Papahānaumokuākea Marine National Monument is home to one of the rarest marine mammals on Earth, the Hawaiian monk seal (Credit: Getty Images)

Fish in the North Sea took full advantage, and their numbers exploded. The oldest individuals benefitted first. Where many would usually have been caught, they got to hang around – and eventually reproduce. This led to more babies, and in turn, a larger population in the next generation. And so on, and on, in a process that’s been compared to a Mexican wave. (Tragically, when regular operations resumed, it’s thought that the post-war abundance of fish may have contributed to a fishing boom that led to an unprecedented exploitation of their world.)

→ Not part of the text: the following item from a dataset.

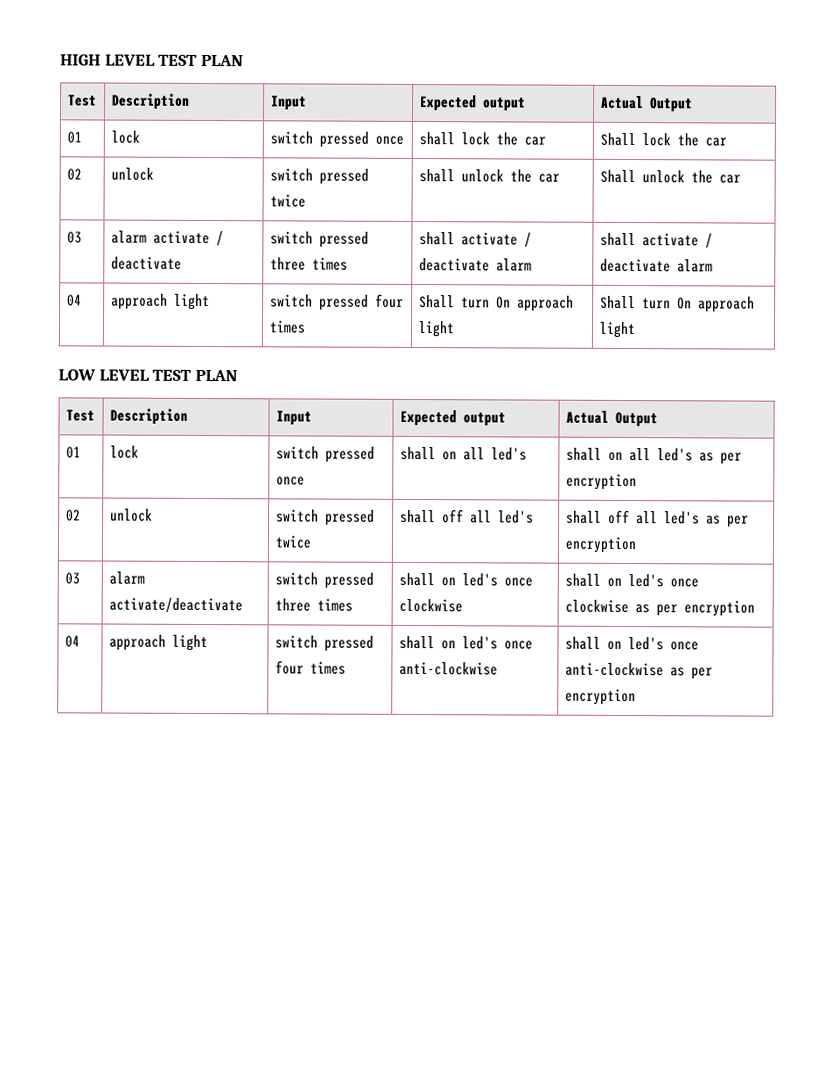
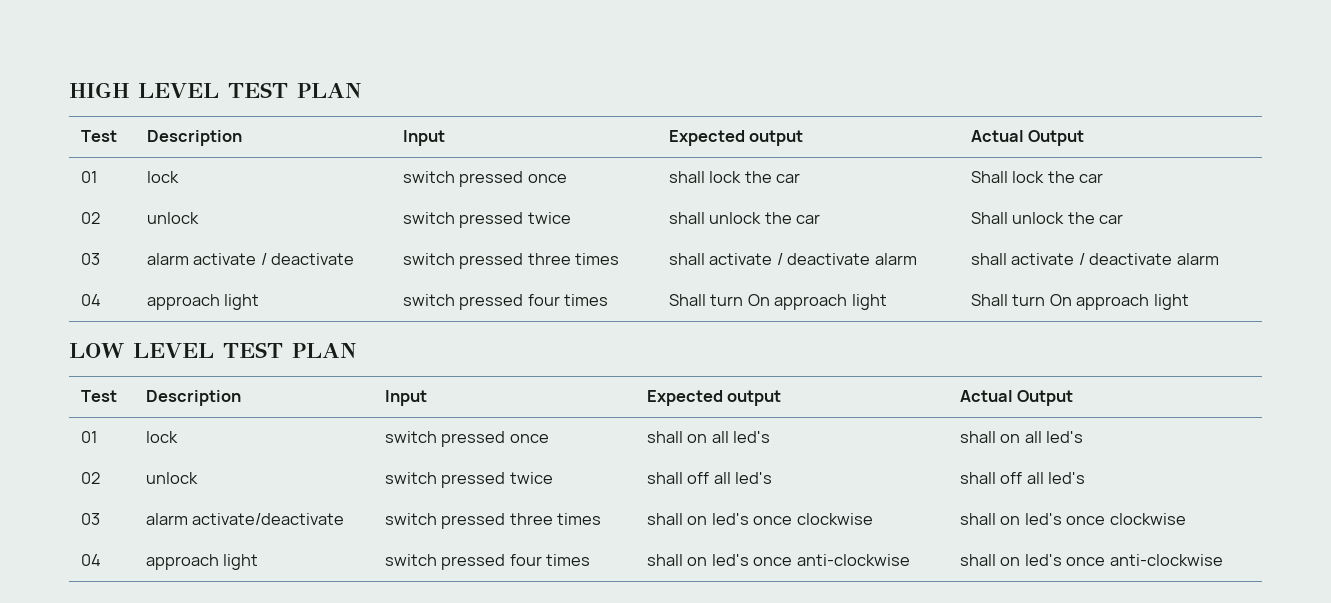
[698,452,742,465] [565,473,637,491] as per encryption -> (1084, 437) none
[705,515,749,528] [564,536,636,554] as per encryption -> (1086, 478) none
[634,600,755,617] as per encryption -> (1186, 519) none
[669,667,713,680] [564,688,636,706] as per encryption -> (1223, 560) none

Of course, no matter how seriously humanity takes its imaginary fishing ban, some damage will never be reversed. The tragedy of overfishing means that many marine species have already vanished from the oceans forever. Even for those that remain, there are many other barriers in the way of a full recovery, from habitat loss to local extinctions.  

However, perhaps the most striking effect of a global moratorium on fishing would be the sharks.

A predator boom

In a corner of the Museum of Zoology in Lausanne, propped up on a pedestal, is a slightly odd-looking great white shark. With an unusually upturned snout and jaws curled into a shy smile, it contains all that remains of an individual caught in 1956. Most of the fish’s body is a model, a somewhat artistic interpretation of the real-life animal, with just her fins and teeth.

Measuring 5.9m (19.4ft) long, she was almost the size of a speed boat. But what’s particularly remarkable about this giant is where she was found: not in South Africa, Australia, Florida, or any of the usual shark-infested waters. Instead, she was apprehended near Sète, off the coast of southeast France. This was one of Europe’s last great white sharks.

In fact, it’s thought that the Mediterranean was once swarming with sharks. Hammerhead, blue, mackerel and thresher sharks lived alongside an ancient population of great whites that inhabited the area for 450,000 years. In 2010, research led by Chrysoula Gubili – a researcher at the Fisheries Research Institute, Greece – concluded that they may have originally got there when a lone female took a wrong turn.

Today there are still some large sharks lurking in the Mediterranean, including the occasional native great white – they’re endangered, with too few sightings to estimate how many. But for those shark species for whom data is available, numbers in Europe’s favourite swimming spot have declined by between 96 and 99.99% since records began in the early 19th Century.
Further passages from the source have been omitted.